_Work to be completed_:
Would you please transcribe the data in full and exactly, excluding images?
*** Opening of Supplied material ***
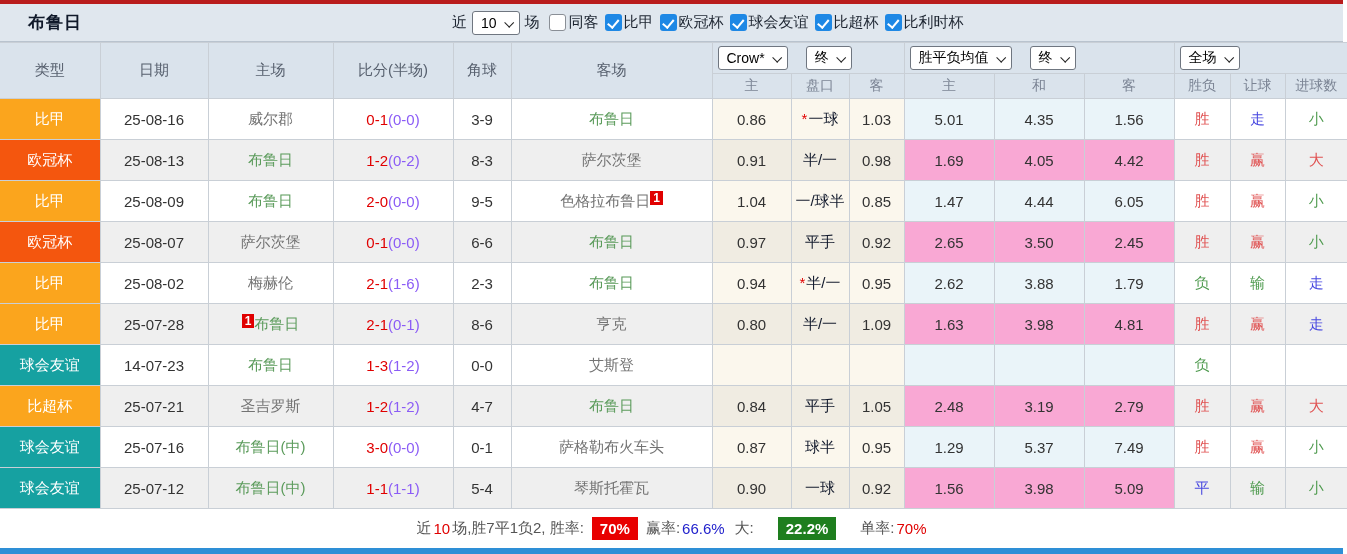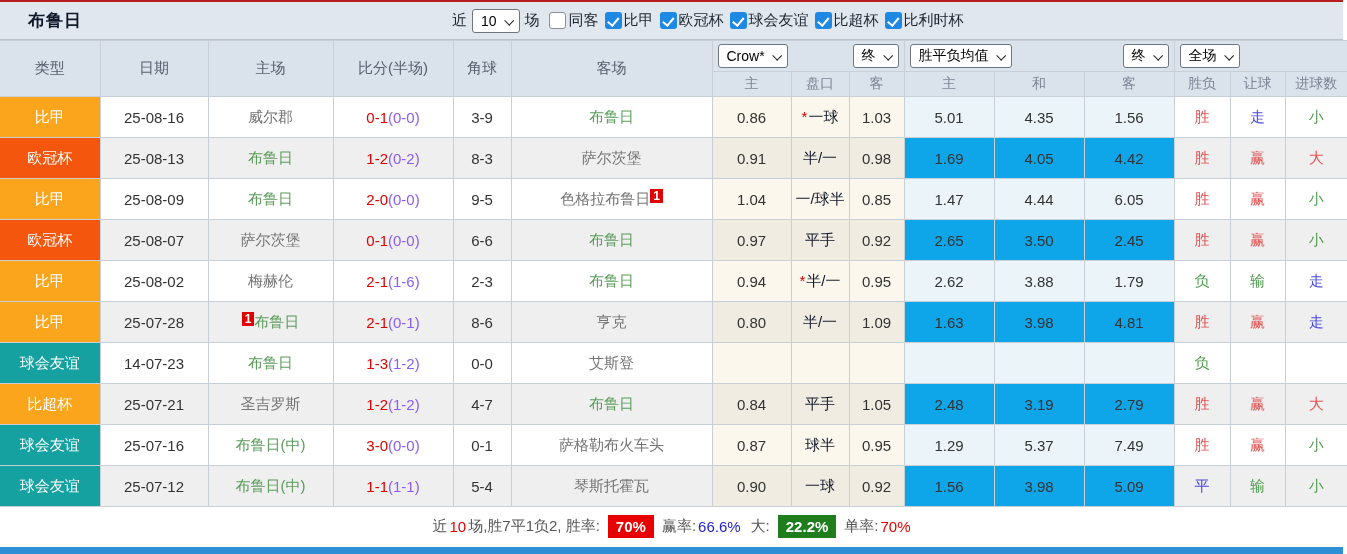"布鲁日" .page { border-top: 2px solid #b91c1c -> 4px solid #b91c1c }
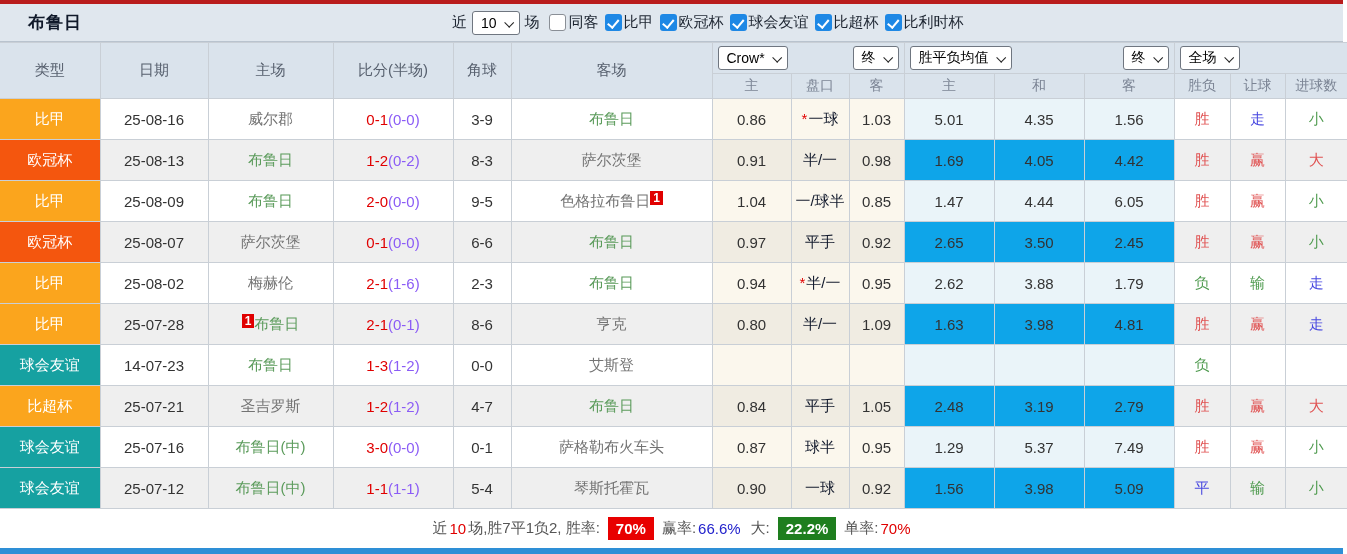"Crow*" .hdr-sel { justify-content: space-between -> flex-start }
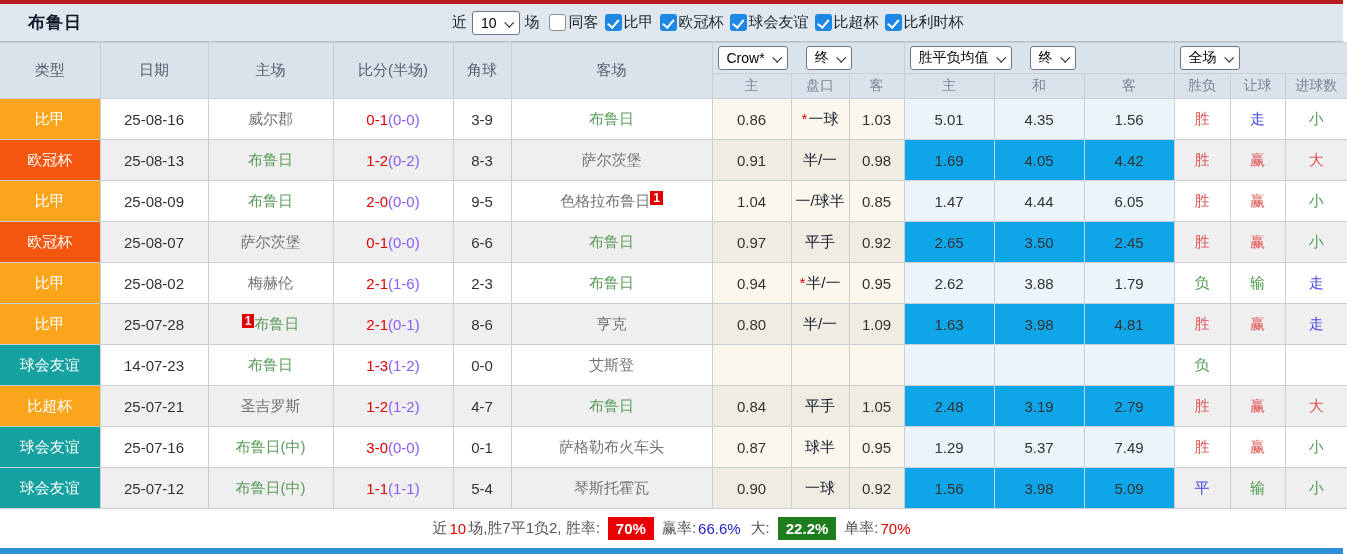"1.69" tr.even .c-avg { background: #0ea5e9 -> #f9a8d4 }
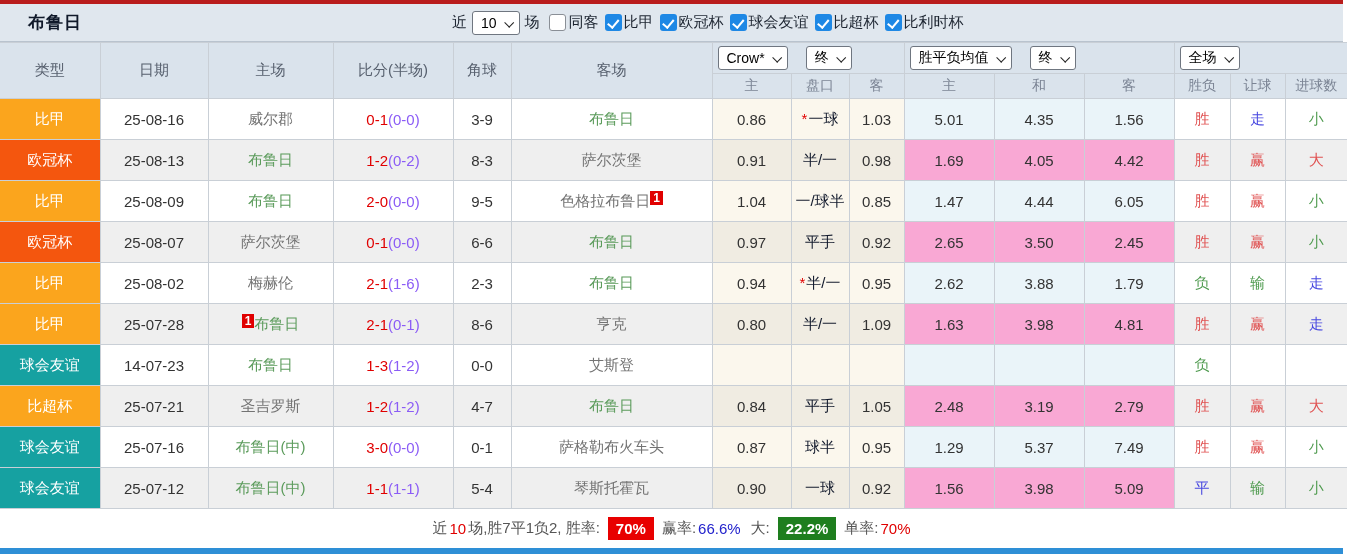"22.2%" .badge-green { margin: 0 6px -> 0 22px }
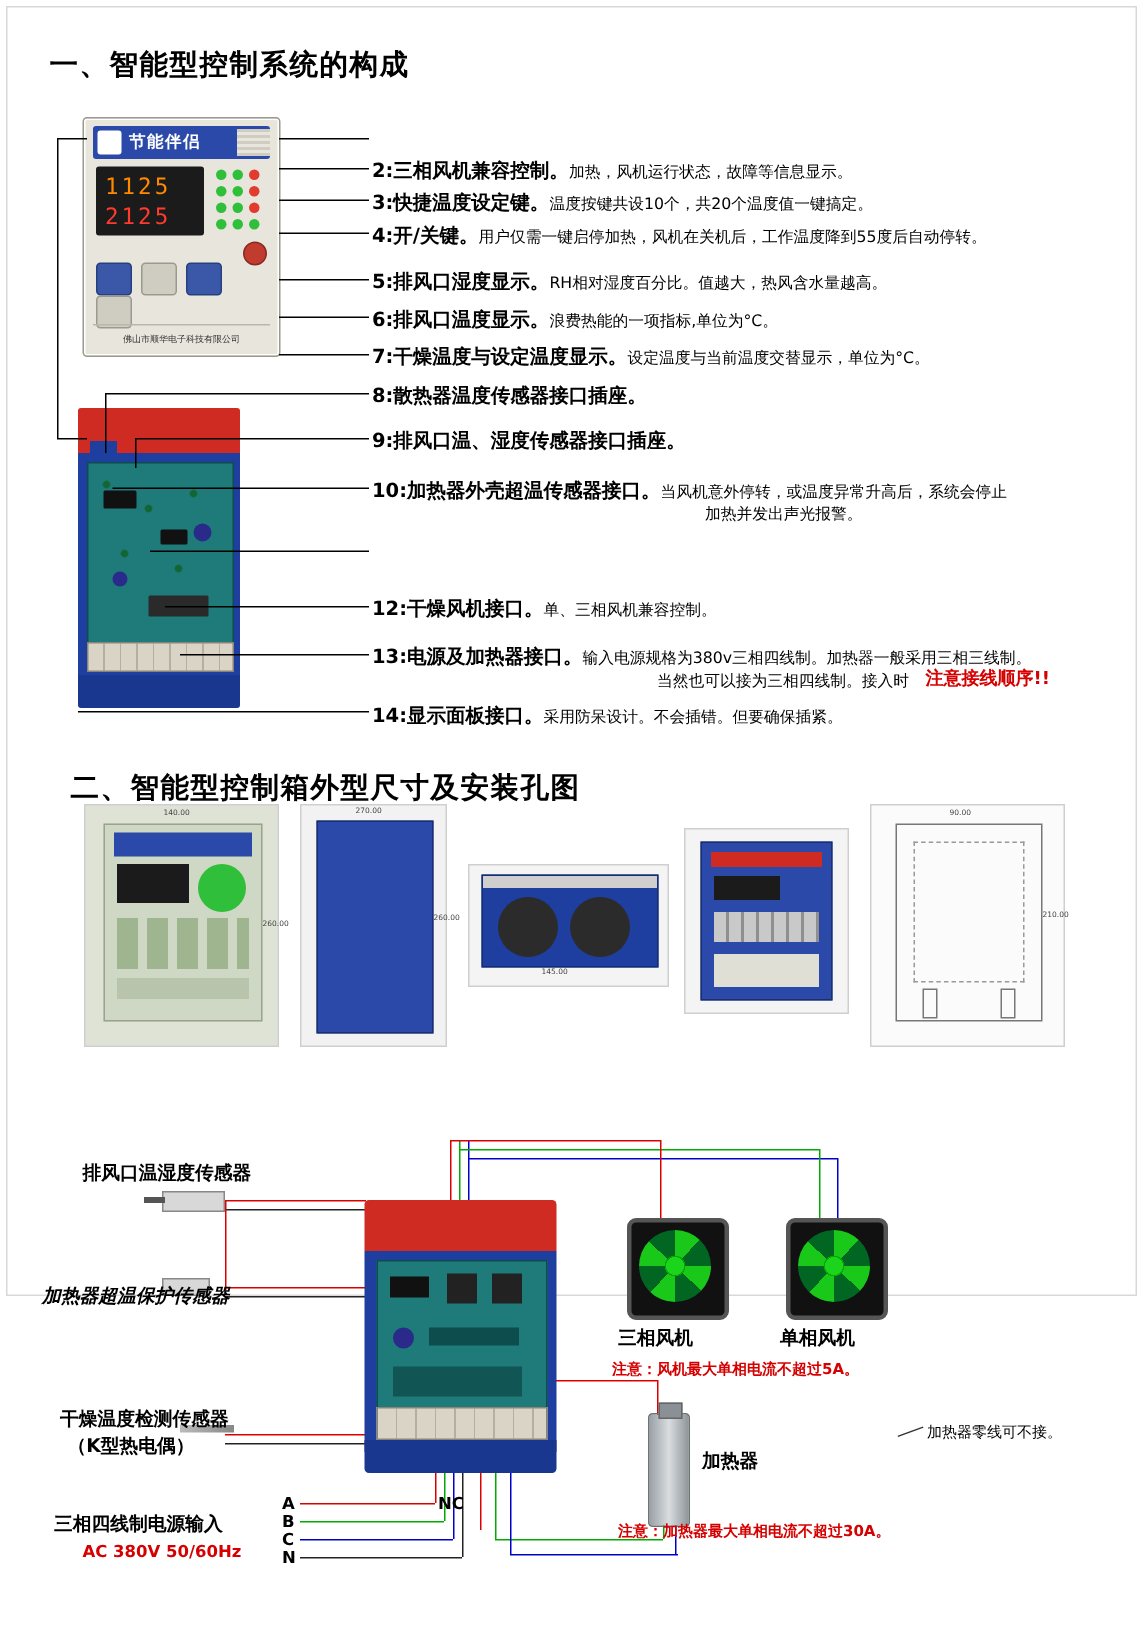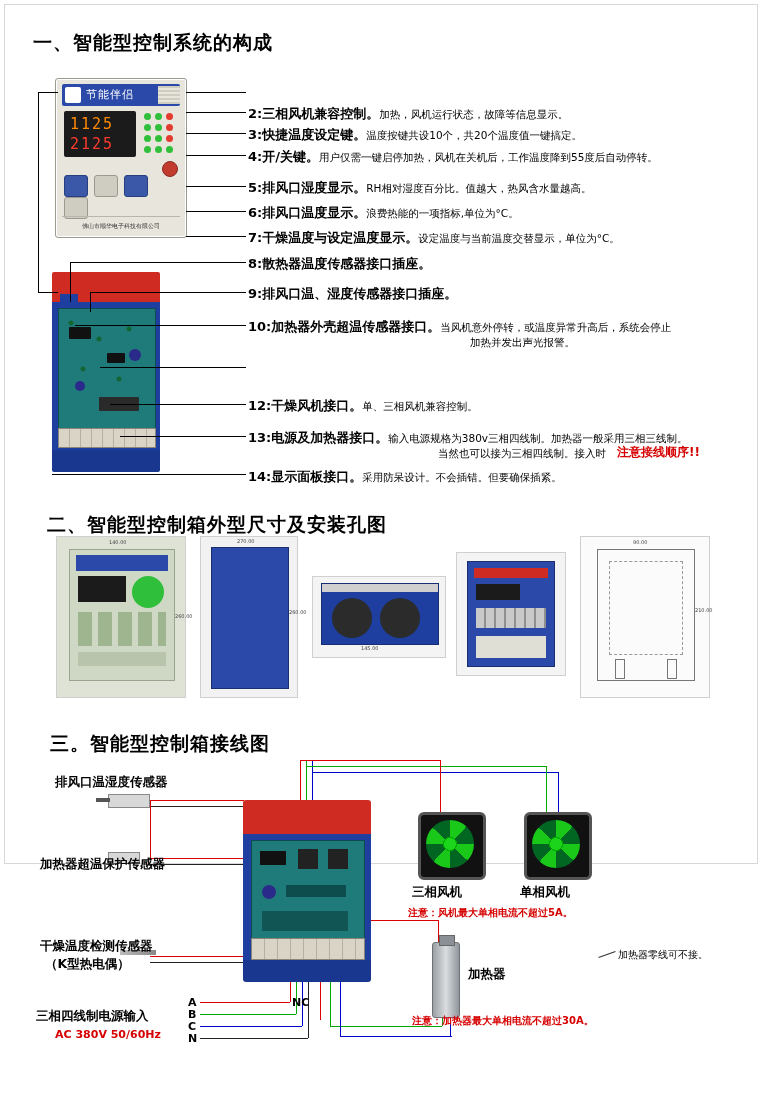"节能伴侣" #panel .ptitle { font-weight: normal -> bold }
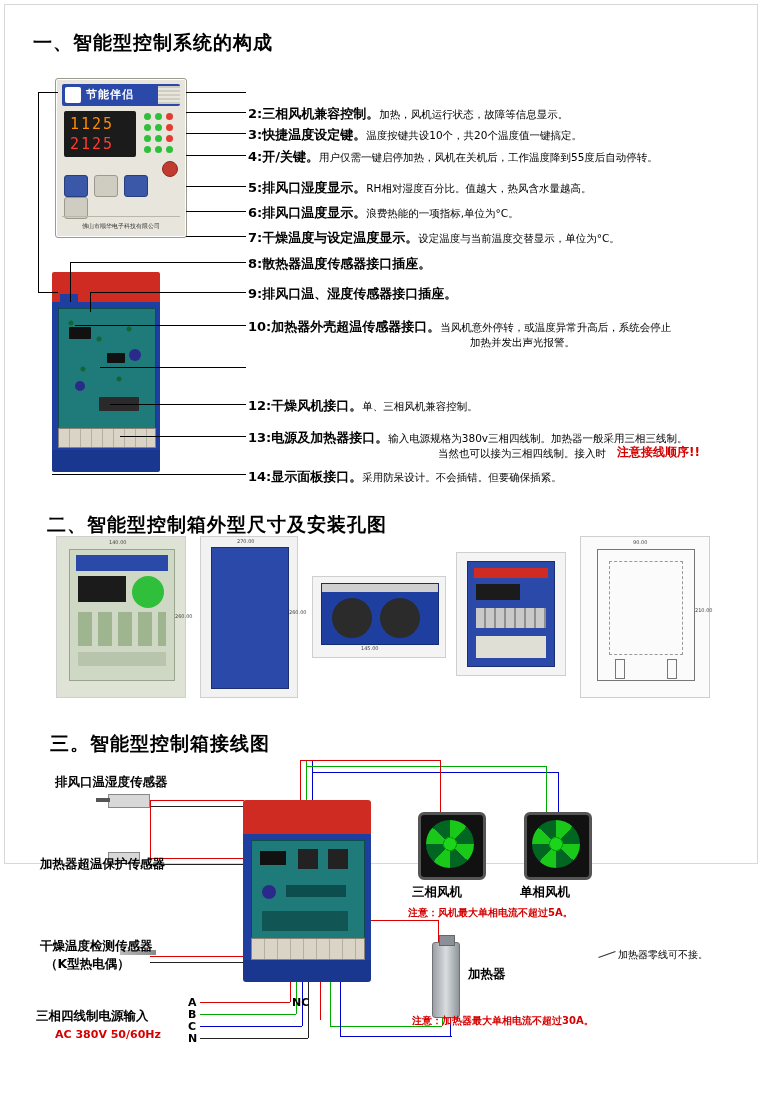"三。智能型控制箱接线图" div.sec-title { html: <div>三。智能型控制箱接线图</div> -> none }
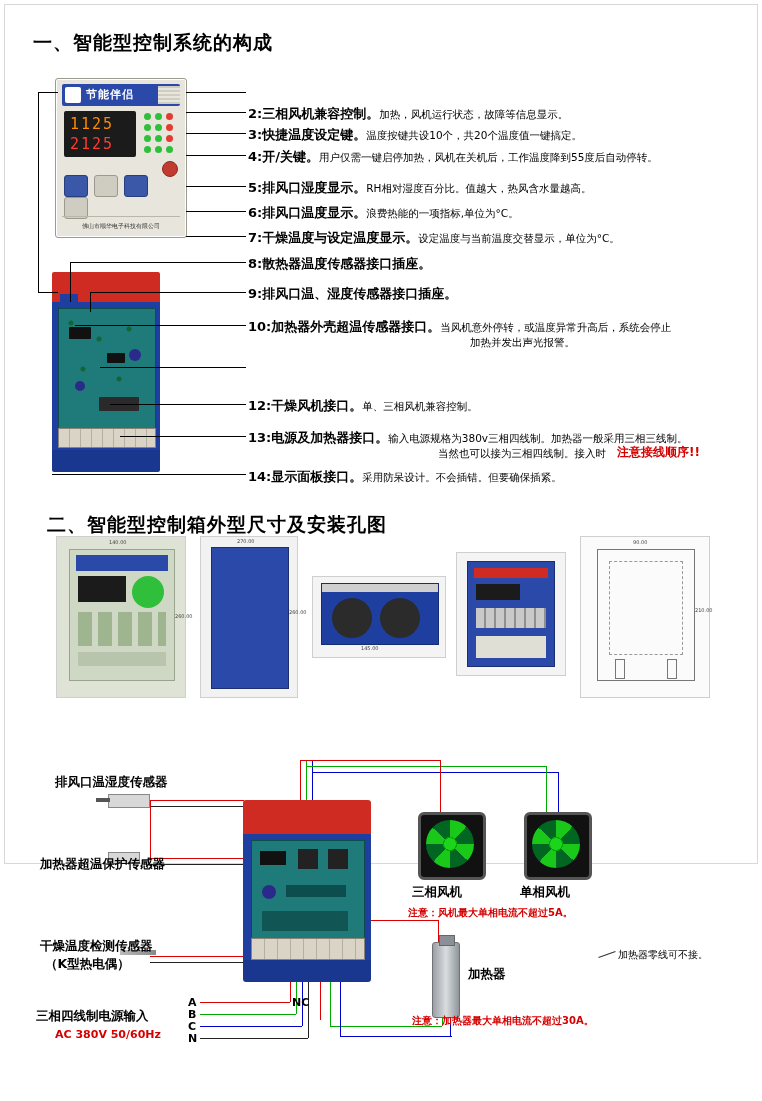"加热器超温保护传感器" div.wlbl { font-style: none -> italic; left: 40px -> 28px }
*** Close of Supplied material ***
_Task response_:
"布鲁日" .page { border-top: 2px solid #b91c1c -> 4px solid #b91c1c }
"Crow*" .hdr-sel { justify-content: space-between -> flex-start }
"1.69" tr.even .c-avg { background: #0ea5e9 -> #f9a8d4 }
"22.2%" .badge-green { margin: 0 6px -> 0 22px }
"节能伴侣" #panel .ptitle { font-weight: normal -> bold }
"三。智能型控制箱接线图" div.sec-title { html: <div>三。智能型控制箱接线图</div> -> none }
"加热器超温保护传感器" div.wlbl { font-style: none -> italic; left: 40px -> 28px }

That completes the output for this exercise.